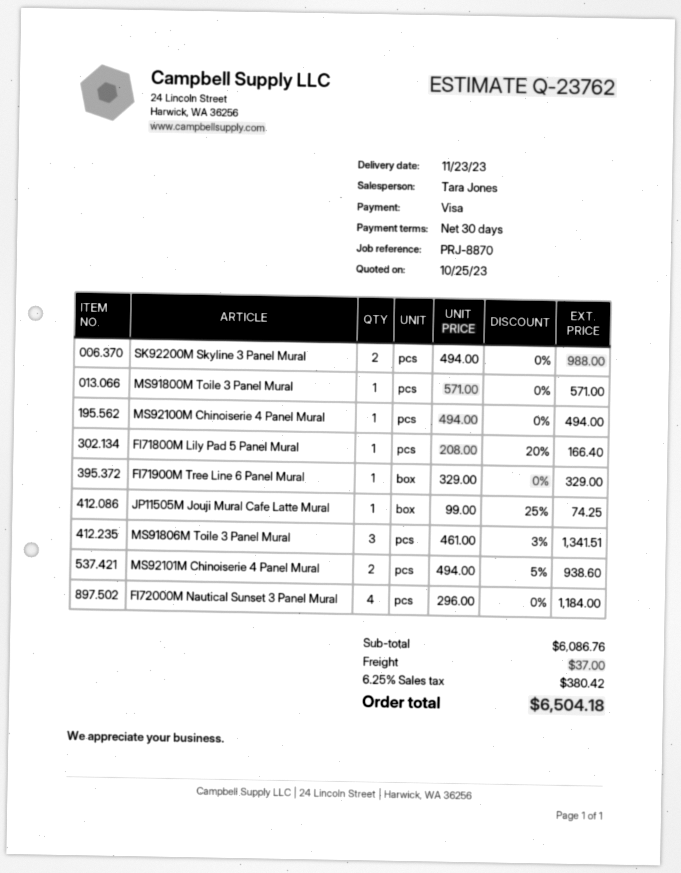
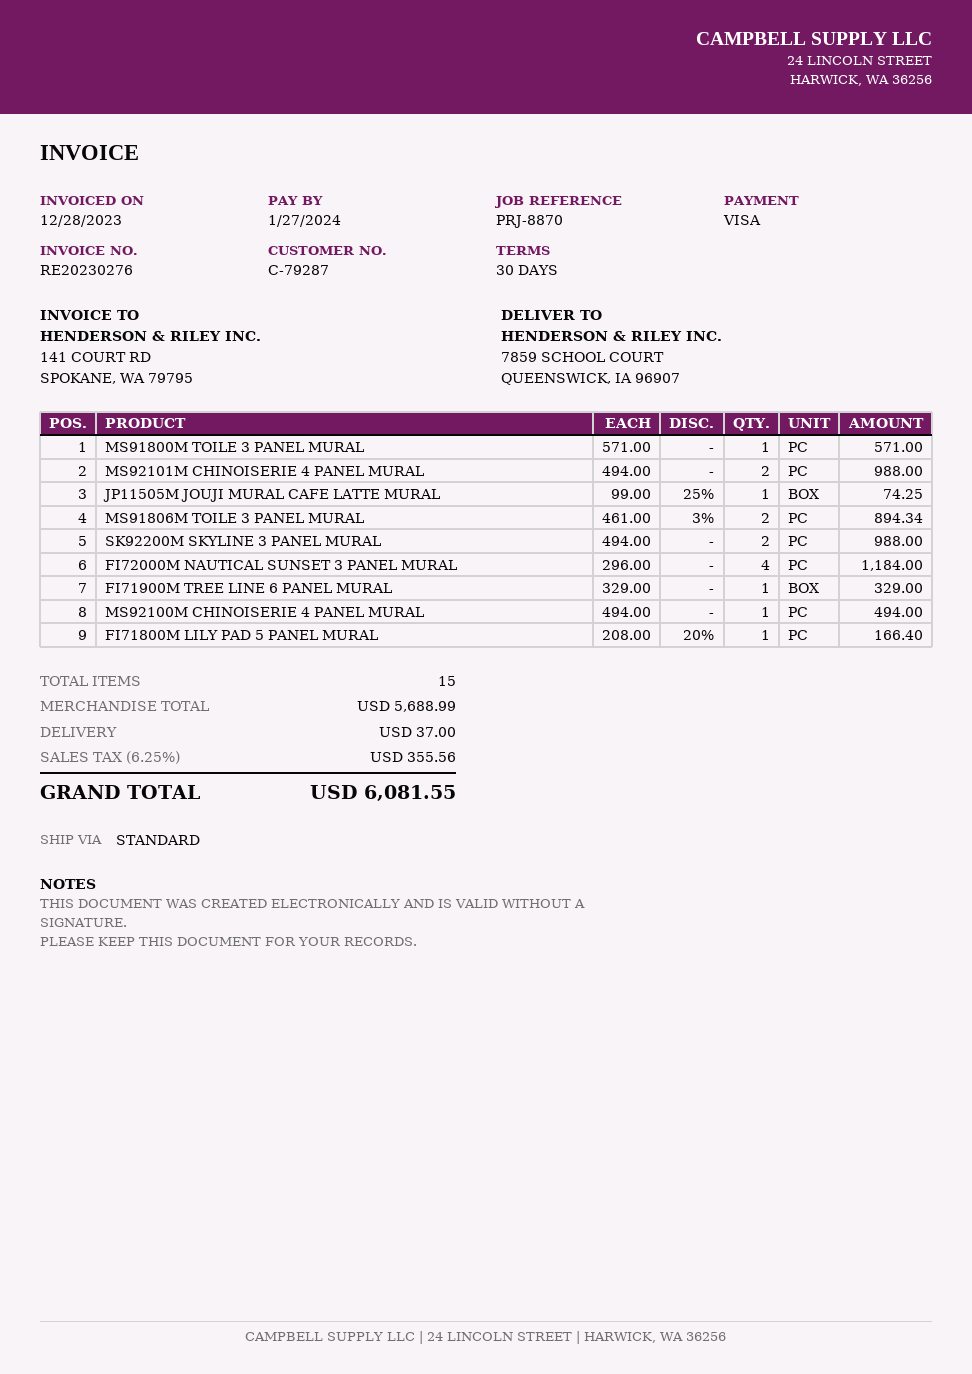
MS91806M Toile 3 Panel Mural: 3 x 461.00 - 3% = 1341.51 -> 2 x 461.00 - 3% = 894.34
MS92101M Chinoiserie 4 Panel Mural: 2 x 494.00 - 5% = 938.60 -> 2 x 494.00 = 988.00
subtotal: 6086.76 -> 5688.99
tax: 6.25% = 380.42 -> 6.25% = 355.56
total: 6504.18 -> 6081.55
************
> **What is needed**
What the answer needs is every line from the data above with "Mural" in it.

> **Response**
MS91806M Toile 3 Panel Mural: 3 x 461.00 - 3% = 1341.51 -> 2 x 461.00 - 3% = 894.34
MS92101M Chinoiserie 4 Panel Mural: 2 x 494.00 - 5% = 938.60 -> 2 x 494.00 = 988.00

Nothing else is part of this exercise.